Je l'observe, étonnée, cette eau inconnue ramassée dans la paume de ma
main. Elle ne ressemble à aucune de celles que j'avais pu contempler jusqu'ici.
Car chez moi, d'où je viens, on lutte pour l'avoir : la dompter tout d'abord
lorsqu'elle se rue sur les villages familiaux du haut des massifs enneigés; la
diriger ensuite sur les terres assoiffées où les hommes triment chaque jour
pour creuser les sillons et canaux, les terrasses agricoles qui nourrissent nos
familles; la porter des deux bras pour aller abreuver le bétail et les hommes.

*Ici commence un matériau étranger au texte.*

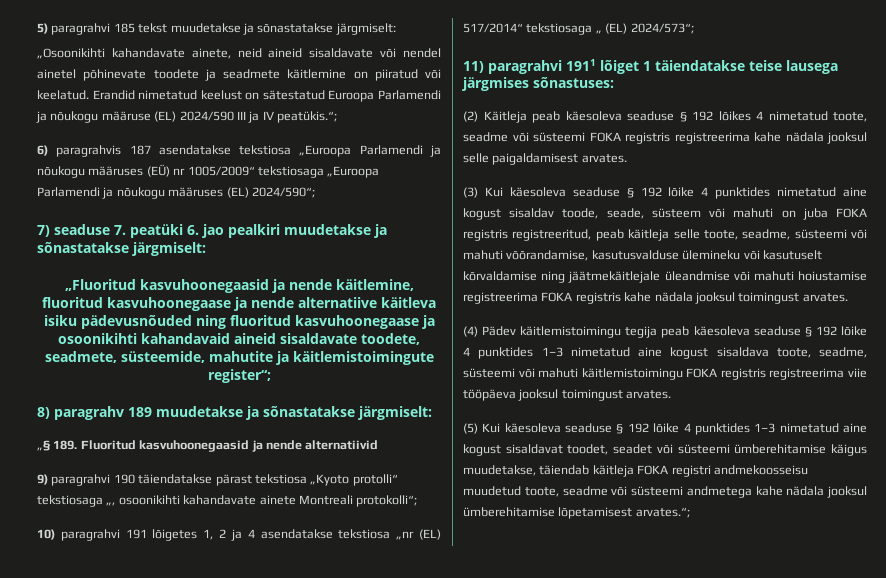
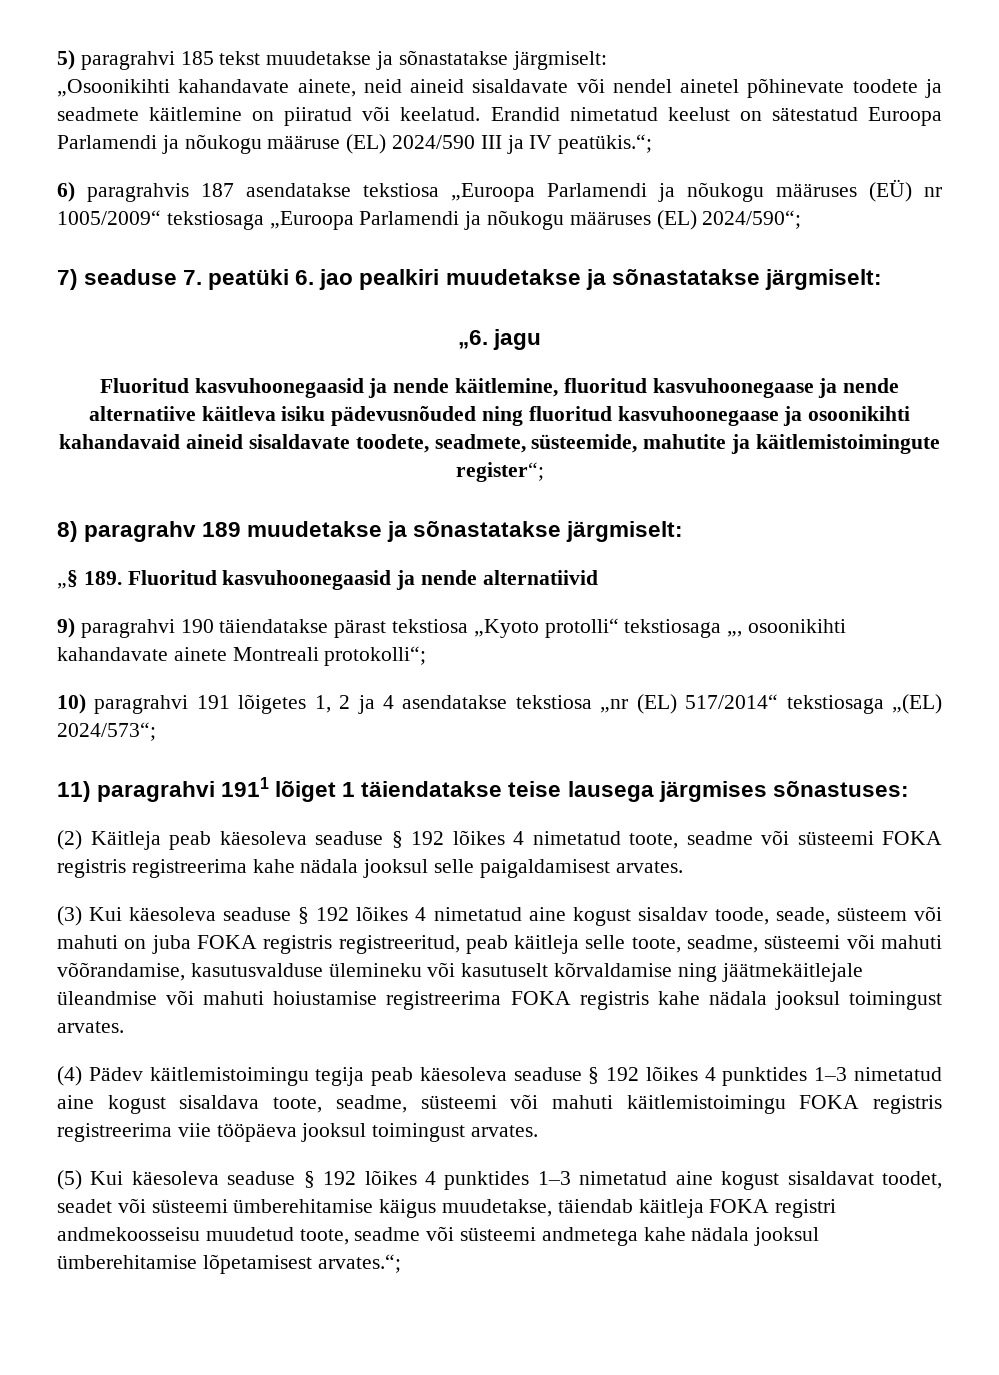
- „Fluoritud kasvuhoonegaasid ja nende käitlemine, fluoritud kasvuhoonegaase ja nende alternatiive käitleva isiku pädevusnõuded ning fluoritud kasvuhoonegaase ja osoonikihti kahandavaid aineid sisaldavate toodete, seadmete, süsteemide, mahutite ja käitlemistoimingute register“;
+ „6. jagu
+ Fluoritud kasvuhoonegaasid ja nende käitlemine, fluoritud kasvuhoonegaase ja nende alternatiive käitleva isiku pädevusnõuded ning fluoritud kasvuhoonegaase ja osoonikihti kahandavaid aineid sisaldavate toodete, seadmete, süsteemide, mahutite ja käitlemistoimingute register“;
- 10) paragrahvi 191 lõigetes 1, 2 ja 4 asendatakse tekstiosa „nr (EL) 517/2014“ tekstiosaga „ (EL) 2024/573“;
+ 10) paragrahvi 191 lõigetes 1, 2 ja 4 asendatakse tekstiosa „nr (EL) 517/2014“ tekstiosaga „(EL) 2024/573“;
- (3) Kui käesoleva seaduse § 192 lõike 4 punktides nimetatud aine kogust sisaldav toode, seade, süsteem või mahuti on juba FOKA registris registreeritud, peab käitleja selle toote, seadme, süsteemi või mahuti võõrandamise, kasutusvalduse ülemineku või kasutuselt kõrvaldamise ning jäätmekäitlejale üleandmise või mahuti hoiustamise registreerima FOKA registris kahe nädala jooksul toimingust arvates.
+ (3) Kui käesoleva seaduse § 192 lõikes 4 nimetatud aine kogust sisaldav toode, seade, süsteem või mahuti on juba FOKA registris registreeritud, peab käitleja selle toote, seadme, süsteemi või mahuti võõrandamise, kasutusvalduse ülemineku või kasutuselt kõrvaldamise ning jäätmekäitlejale üleandmise või mahuti hoiustamise registreerima FOKA registris kahe nädala jooksul toimingust arvates.
- (4) Pädev käitlemistoimingu tegija peab käesoleva seaduse § 192 lõike 4 punktides 1–3 nimetatud aine kogust sisaldava toote, seadme, süsteemi või mahuti käitlemistoimingu FOKA registris registreerima viie tööpäeva jooksul toimingust arvates.
+ (4) Pädev käitlemistoimingu tegija peab käesoleva seaduse § 192 lõikes 4 punktides 1–3 nimetatud aine kogust sisaldava toote, seadme, süsteemi või mahuti käitlemistoimingu FOKA registris registreerima viie tööpäeva jooksul toimingust arvates.
- (5) Kui käesoleva seaduse § 192 lõike 4 punktides 1–3 nimetatud aine kogust sisaldavat toodet, seadet või süsteemi ümberehitamise käigus muudetakse, täiendab käitleja FOKA registri andmekoosseisu muudetud toote, seadme või süsteemi andmetega kahe nädala jooksul ümberehitamise lõpetamisest arvates.“;
+ (5) Kui käesoleva seaduse § 192 lõikes 4 punktides 1–3 nimetatud aine kogust sisaldavat toodet, seadet või süsteemi ümberehitamise käigus muudetakse, täiendab käitleja FOKA registri andmekoosseisu muudetud toote, seadme või süsteemi andmetega kahe nädala jooksul ümberehitamise lõpetamisest arvates.“;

Et lorsqu'elle arrive aux abords des grandes villes, salie, rejetée, récupérée,
raréfiée, l'éclat des neiges qui l'ont fait naître s'est à ce point terni qu'il
ne reste plus au fond des ruaux et citernes qu'un mélange de liquides vaseux
que je n'ose même plus avaler.
Mais ici la vague va et vient, caresse mes pieds, l'eau rafraîchit mes
mains puis mon visage; et ce goût dans ma bouche, surprenant, persistant, ce
sel déposé sur ma langue qui diffère des épices végétales auxquelles je suis
habituée, ces éclats de lumière projetés vers le ciel dans les gerbes soulevées
par mes pieds... tout cela me procure de nouvelles sensations, de nouveaux
paysages à découvrir encore; ceux d'aujourd'hui sur cette plage bretonne, ceux
de demain au-delà de cette ligne d'horizon que je n'avais jusqu'à présent
jamais pu entrevoir.
J'enverrai à mes proches restés à l'autre bout du monde au pied des
montagnes les images nouvelles de cette riche étendue.
Bien sûr, ils ne sauront rien des sensations qui me submergent, des
ondulations de mon âme qui suivent celles des vagues, des envies de mouvements
qui me prennent désormais...
Rester ou partir? Voyager plus loin encore? Aller et venir comme le
font les marées? Que veux-tu, où vas-tu?
J'ai vingt ans et je suis loin, si loin… mais chez moi c'est là-bas,
c'est ici, c'est partout;
…et cette eau qui scintille au creux de ma main!